Santa Barbara County Jail
Paul Wellman (file)

In response to chronic staffing shortages in the County Jail, Sheriff Bill Brown will declare a “mandatory overtime” policy for custody officers beginning April 11. At the budget workshop hearing slated that same day, Brown will be asking the county supervisors to approve funding authorization for 11 new sworn positions and 13 new non-sworn positions.

The union representing county deputy sheriffs and custody officers — the Deputy Sheriffs’ Association (DSA) — issued a red-flag broadside last week, calling on the sheriff and county supervisors to work harder to keep existing deputies and to recruit new ones. They said the number of vacancies among custody officers increased from 10 to 15 in the month of March; Brown himself put that number closer to 18.

Because staffing levels dropped below minimal levels twice in the month of March, the North County booking station was shut down two times, each for 12 hours. During those times, patrol sergeant and DSA spokesperson Bruce McFarland said, North County individuals who would otherwise have been booked in Santa Maria had to be escorted to the South County jail. This, he said, took skilled law enforcement officers off the streets for three hours at a time, leaving the communities they served less protected. Brown also asked the supervisors for $950,000 to keep the booking station open this coming year.

McFarland said that forced overtime poses its own health and safety dangers. With forced overtime, deputies will find themselves working 10 12-hour shifts — totaling 120 hours — before getting a break, as opposed to the current 80-hour stretches. Brown expressed sympathy with the union, stating its concerns were “valid.” He expressed hope the county supervisors would restore funding to some of the 64 positions cut during the recession. McFarland speculated that heightened concern about inmates with mental-health issues might be exacerbating staffing problems.

Brown said the real problem was any health crisis that required custody officers to escort prisoners to the emergency room or the county’s psychiatric hospital. This takes staff out of the jail. Reforms designed to shift older, nonviolent felons out of state prisons and into county jails, Brown said, have increased the number of such trips his troops have to make.
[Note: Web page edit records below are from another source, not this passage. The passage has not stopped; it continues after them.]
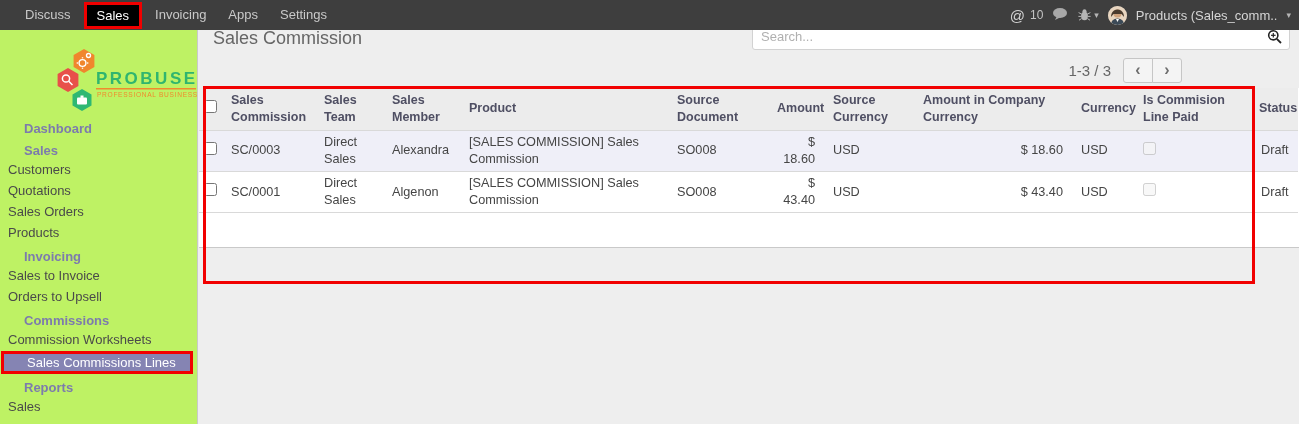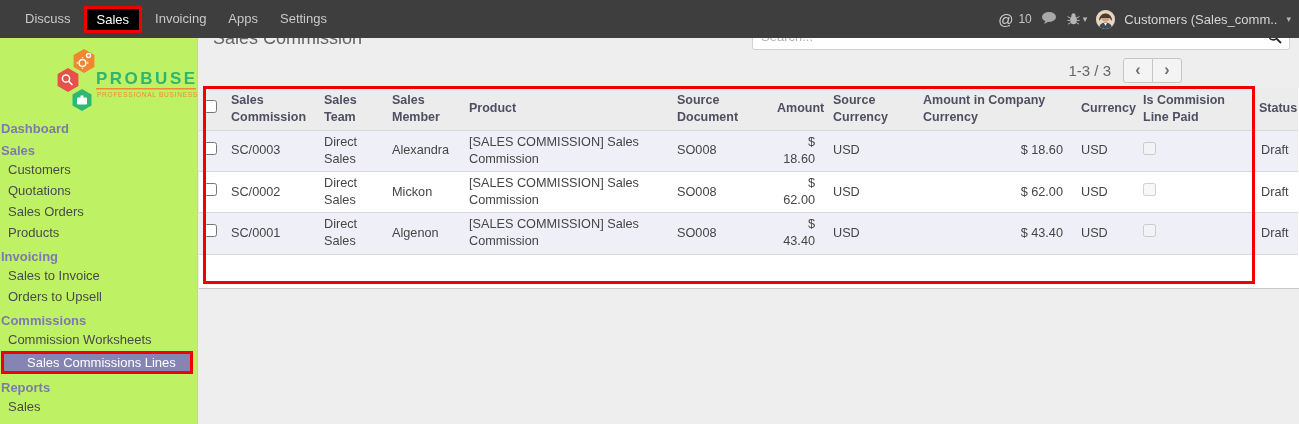--- a/index.html
+++ b/index.html
@@ -16,7 +16,7 @@
 
   
   .topbar {
-    position:absolute; top:0; left:0; width:1299px; height:38px;
+    position:absolute; top:0; left:0; width:1299px; height:30px;
     background:#3e3e3e; display:flex; align-items:center;
     padding:0 8px 0 14px; z-index:20;text-align:center;
   }

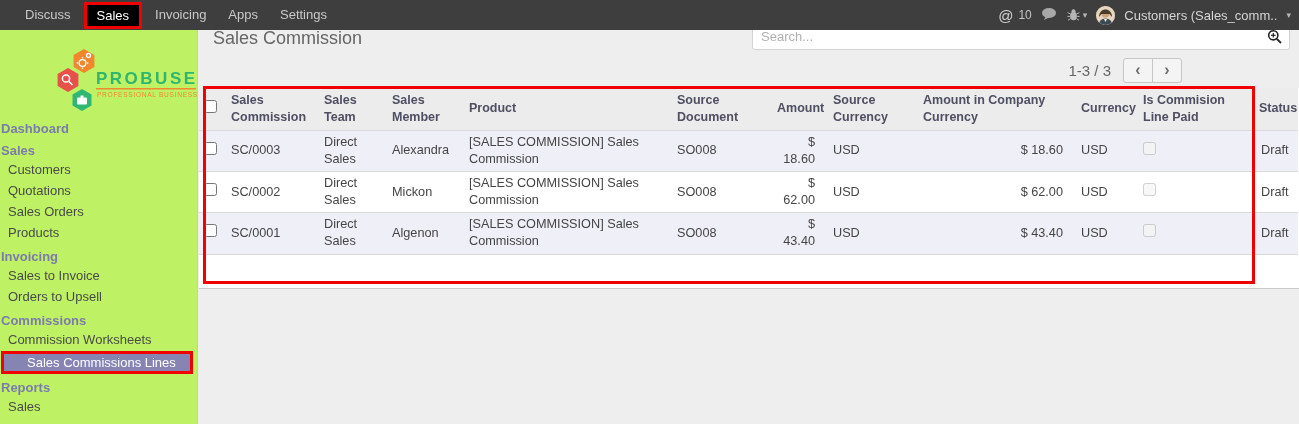--- a/index.html
+++ b/index.html
@@ -149,7 +149,7 @@
         <path d="M8 13 L9.5 16 L11 13 Z" fill="#fff"></path>
       </svg>
     </span>
-    <span class="tb-user">Customers (Sales_comm..</span>
+    <span class="tb-user">Products (Sales_comm..</span>
     <span class="tb-caret">▾</span>
   </div>
 </div>

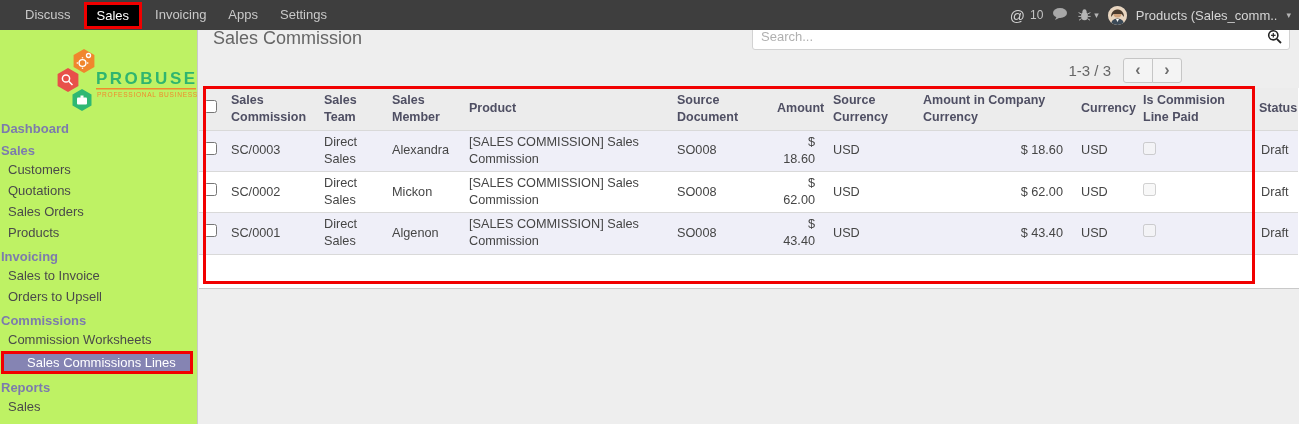--- a/index.html
+++ b/index.html
@@ -42,7 +42,7 @@
   .nav { padding-top:4px; }
   .nav-row { line-height:20px; cursor:pointer; white-space:nowrap; }
   .nav-header {
-    color:#7c7bad; font-weight:bold; padding-left:1px; margin-top:5px; line-height:17px;
+    color:#7c7bad; font-weight:bold; padding-left:24px; margin-top:5px; line-height:17px;
   }
   .nav-header:first-child { margin-top:0; }
   .nav-item { color:#4a4a4a; padding-left:8px; line-height:21px; }

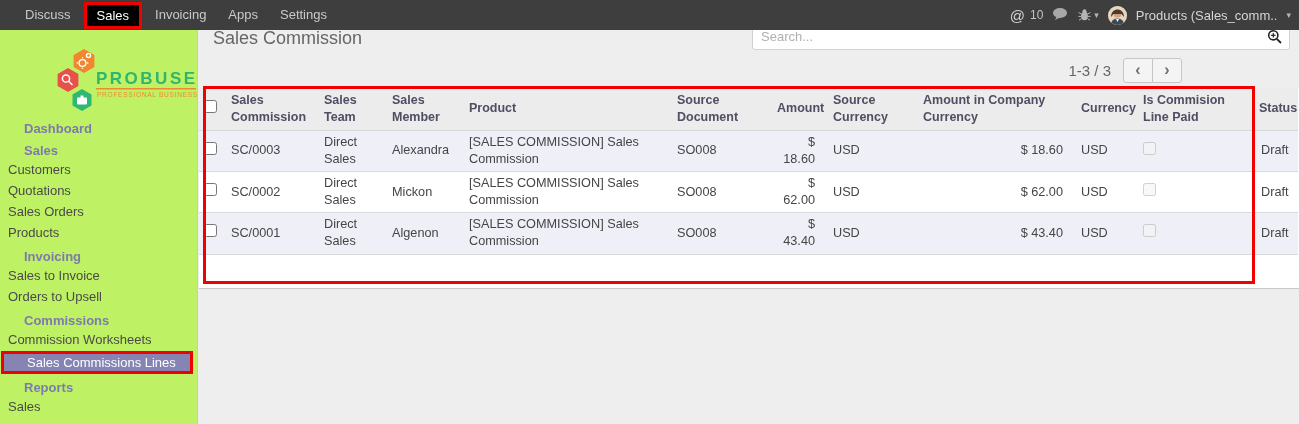--- a/index.html
+++ b/index.html
@@ -269,20 +269,6 @@
         </tr>
         <tr>
           <td class="col-check"><input type="checkbox" style=""></td>
-          <td>SC/0002</td>
-          <td>Direct Sales</td>
-          <td>Mickon</td>
-          <td>[SALES COMMISSION] Sales Commission</td>
-          <td>SO008</td>
-          <td class="num">$ 62.00</td>
-          <td>USD</td>
-          <td class="num">$ 62.00</td>
-          <td>USD</td>
-          <td><input type="checkbox" disabled="" style=""></td>
-          <td>Draft</td>
-        </tr>
-        <tr>
-          <td class="col-check"><input type="checkbox" style=""></td>
           <td>SC/0001</td>
           <td>Direct Sales</td>
           <td>Algenon</td>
The staffing problems dogging Brown are hardly unique to Santa Barbara County. As the economy has improved and news coverage of excessive force by police has increased, law enforcement agencies throughout California and the nation have struggled to maintain staffing. Brown blamed the “relentless and significantly misplaced criticism directed against all American peace officers for the misconduct of a few.”

But in Santa Barbara, sheriff’s deputies and custody officers have been working without a contract for over a year. The DSA has sought an 8 percent raise; management has offered considerably less. Efforts at mediation have failed, and both sides have retreated into what’s termed the “fact-finding mode.” Assuming impasse remains, the county supervisors will likely impose a new contract on the union, but that imposition would last only one year. The workshops later this month will offer a sneak preview of the high-stakes drama expected to play out early this summer, when the supervisors hammer out a new budget.